/N-Puzzle-A-Star

Implement informed search (A*) to solve N-Puzzle.

Primary LanguagePython

N-Puzzle with A* Algorithm

Solving the sliding puzzle using a basic AI algorithm.

Implement informed search (A*) to solve N-Puzzle. In this file, I want to explain the algorithm and the way my code will work.

A* Algorithm in AI

It is a searching algorithm that is used to find the shortest path between an initial and a final point.

A* is a computer algorithm that is widely used in pathfinding and graph traversal, the process of plotting an efficiently traversable path between multiple points, called nodes. Noted for its performance and accuracy, it enjoys widespread use.

The key feature of the A* algorithm is that it keeps a track of each visited node which helps in ignoring the nodes that are already visited, saving a huge amount of time. It also has a list that holds all the nodes that are left to be explored and it chooses the most optimal node from this list, thus saving time not exploring unnecessary or less optimal nodes.

A heuristic algorithm sacrifices optimality, with precision and accuracy for speed, to solve problems faster and more efficiently.

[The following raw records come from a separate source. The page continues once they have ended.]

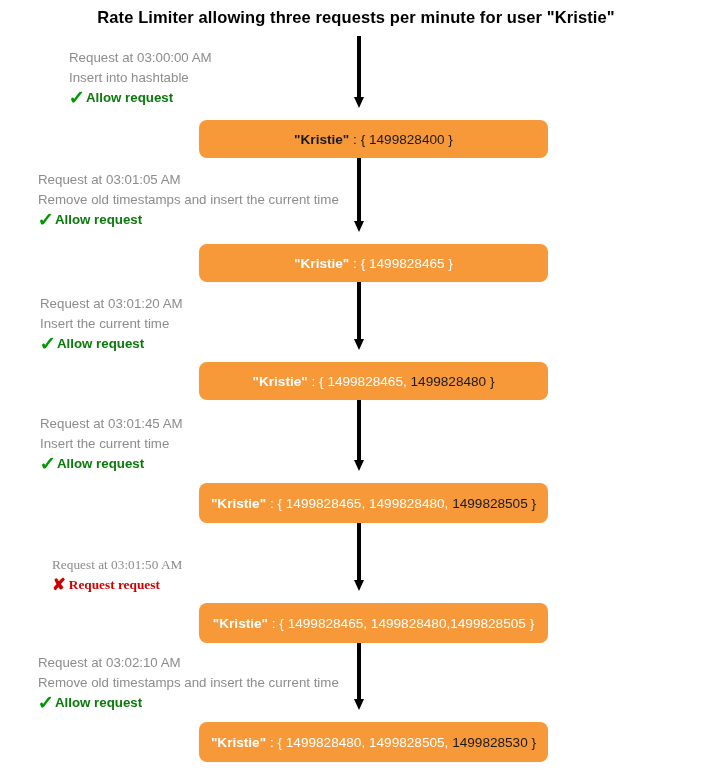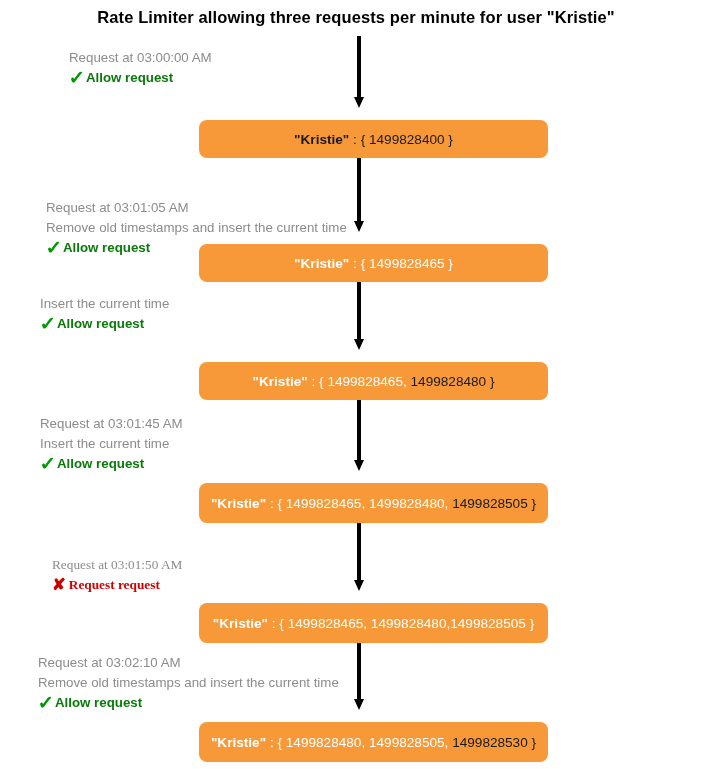"Insert into hashtable" span.line { html: none -> <span>Insert into hashtable</span> }
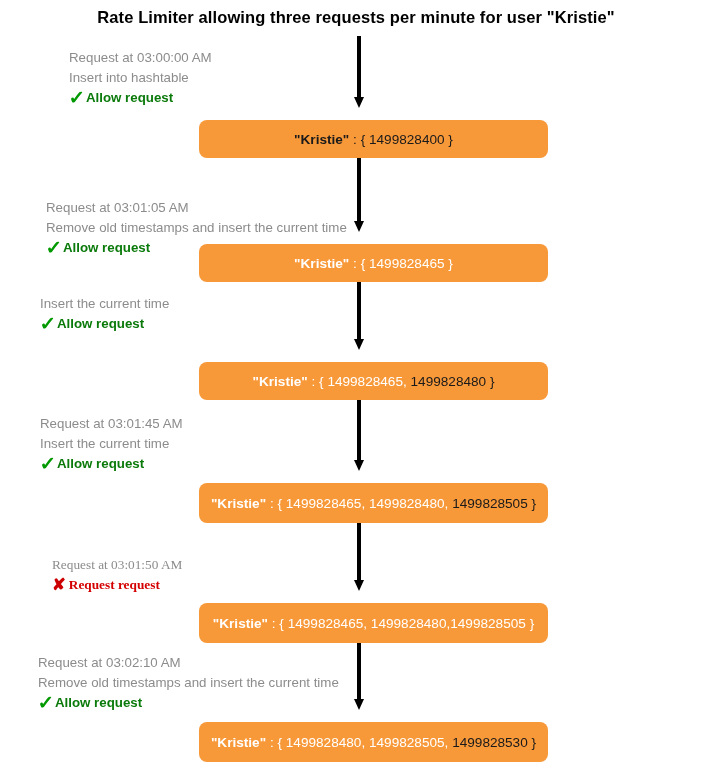"Request at 03:01:05 AM" div.note { left: 46px -> 38px; margin-top: 28px -> none }
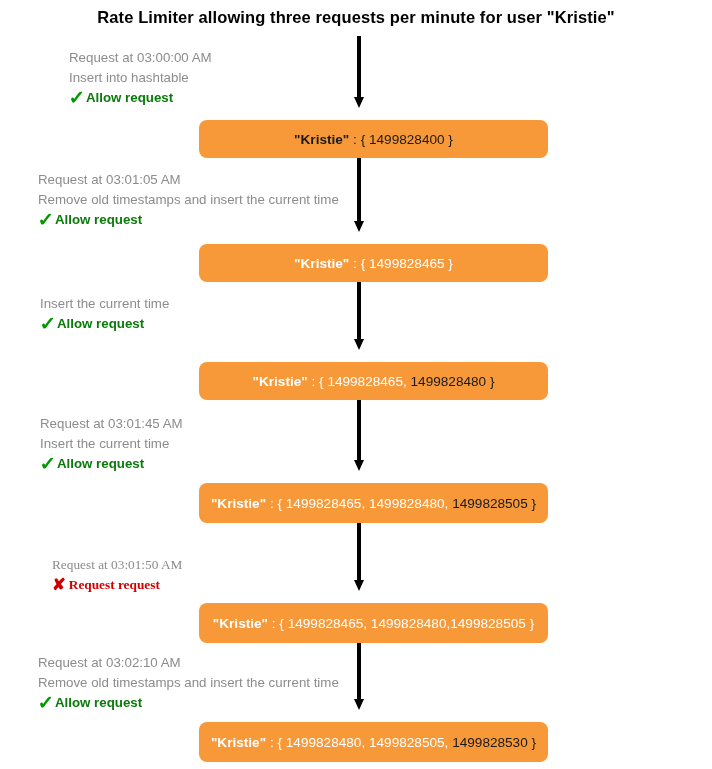"Request at 03:01:20 AM" span.line { html: none -> <span>Request at 03:01:20 AM</span> }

All graphs have different nodes or points which the algorithm has to take, to reach the final node. The paths between these nodes all have a numerical value, which is considered as the weight of the path. The total of all paths transverse gives you the cost of that route.

Initially, the Algorithm calculates the cost to all its immediate neighboring nodes, n, and chooses the one incurring the least cost. This process repeats until no new nodes can be chosen and all paths have been traversed. Then, you should consider the best path among them. If f(n) represents the final cost, then it can be denoted as :

f(n) = g(n) + h(n), where :

  • g(n) = cost of traversing from one node to another. This will vary from node to node
  • h(n) = heuristic approximation of the node's value. This is not a real value but an approximation cost

N-Puzzle / Sliding Puzzle

N-Puzzle or sliding puzzle is a popular puzzle that consists of N tiles where N can be 8, 15, 24, and so on. N-Puzzle will have sqrt(N+1) rows and sqrt(N+1) columns. Eg. 15-Puzzle will have 4 rows and 4 columns and an 8-Puzzle will have 3 rows and 3 columns. The puzzle consists of N tiles and one empty space where the tiles can be moved. Start and Goal configurations (also called state) of the puzzle are provided. The puzzle can be solved by moving the tiles one by one in the single empty space and thus achieving the Goal configuration.

Initial State

Users will enter their initial state and write "_" as empty space.

Goal State

The goal state is where all of the numbers be on their places and the empty space placed on the last place of the puzzle.

1 2 3
4 5 6
7 8 _

A* and 8-Puzzle

We need to calculate f-value in each step to find the goal state. As we mentioned before, f(x) = g(x)+h(x), where: g(x) = the number of nodes traversed from a start node to get to the current node. h(x) = the number of misplaced tiles by comparing the current state and the goal state

How A* solves the 8-Puzzle problem?

We first move the empty space in all the possible directions in the start state and calculate the f-score for each state. This is called expanding the current state.

After expanding the current state, it is pushed into the closed list and the newly generated states are pushed into the open list. A state with the least f-score is selected and expanded again. This process continues until the goal state occurs as the current state. Basically, here we are providing the algorithm a measure to choose its actions. The algorithm chooses the best possible action and proceeds in that path.

This solves the issue of generating redundant child states, as the algorithm will expand the node with the least f-score.

Inputs

At firs the user should write the size of the puzzle. if it is N-Puzzle, they should enter sqrt(N+1).

3

Then, after that they should input the initial state. eg:

1 2 3
4 5 6
7 _ 8

Output

The algorithm would work in a proper way and each step would display in terminal. Also, in every step the code would display the f-value of that state.